> _Directions_: Return the following from the records below: each line, word for word, starting with the line that contains "[625,437,709,449] 2022-08-10 ->" and going on through the line that contains "[337,48,474,73] [모의 면접용] -> (324, 85) none", with nothing outside that range.

BEGIN The records

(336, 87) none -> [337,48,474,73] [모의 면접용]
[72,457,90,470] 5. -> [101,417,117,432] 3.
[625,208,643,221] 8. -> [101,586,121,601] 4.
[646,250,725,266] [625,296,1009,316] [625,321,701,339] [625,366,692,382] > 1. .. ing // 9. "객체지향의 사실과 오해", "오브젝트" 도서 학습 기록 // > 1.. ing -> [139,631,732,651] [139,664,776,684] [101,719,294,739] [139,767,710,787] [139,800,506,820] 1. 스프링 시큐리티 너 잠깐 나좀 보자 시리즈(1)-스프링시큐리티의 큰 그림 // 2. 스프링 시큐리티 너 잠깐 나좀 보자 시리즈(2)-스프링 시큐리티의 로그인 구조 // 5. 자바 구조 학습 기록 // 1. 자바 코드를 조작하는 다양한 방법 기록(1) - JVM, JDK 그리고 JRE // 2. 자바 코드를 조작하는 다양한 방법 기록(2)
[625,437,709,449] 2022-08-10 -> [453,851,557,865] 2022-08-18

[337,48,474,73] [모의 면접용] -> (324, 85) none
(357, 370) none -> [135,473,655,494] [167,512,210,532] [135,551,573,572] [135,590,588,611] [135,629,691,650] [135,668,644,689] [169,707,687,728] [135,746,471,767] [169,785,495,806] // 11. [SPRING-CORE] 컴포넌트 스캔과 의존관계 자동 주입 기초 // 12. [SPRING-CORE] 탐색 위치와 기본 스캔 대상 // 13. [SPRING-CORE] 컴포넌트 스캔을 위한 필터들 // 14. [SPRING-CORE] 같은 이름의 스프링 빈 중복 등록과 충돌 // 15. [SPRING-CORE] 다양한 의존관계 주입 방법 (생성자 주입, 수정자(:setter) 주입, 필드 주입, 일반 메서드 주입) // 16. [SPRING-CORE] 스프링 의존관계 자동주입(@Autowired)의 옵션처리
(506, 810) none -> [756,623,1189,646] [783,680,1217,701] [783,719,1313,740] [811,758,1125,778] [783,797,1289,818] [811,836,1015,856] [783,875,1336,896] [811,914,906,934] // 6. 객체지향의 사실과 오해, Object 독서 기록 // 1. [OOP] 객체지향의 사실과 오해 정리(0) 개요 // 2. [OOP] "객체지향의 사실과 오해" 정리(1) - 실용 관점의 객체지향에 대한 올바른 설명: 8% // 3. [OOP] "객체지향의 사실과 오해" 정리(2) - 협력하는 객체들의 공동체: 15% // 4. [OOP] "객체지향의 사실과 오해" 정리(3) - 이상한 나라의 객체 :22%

END The records

> _Answer area_:
[625,437,709,449] 2022-08-10 -> [453,851,557,865] 2022-08-18

[337,48,474,73] [모의 면접용] -> (324, 85) none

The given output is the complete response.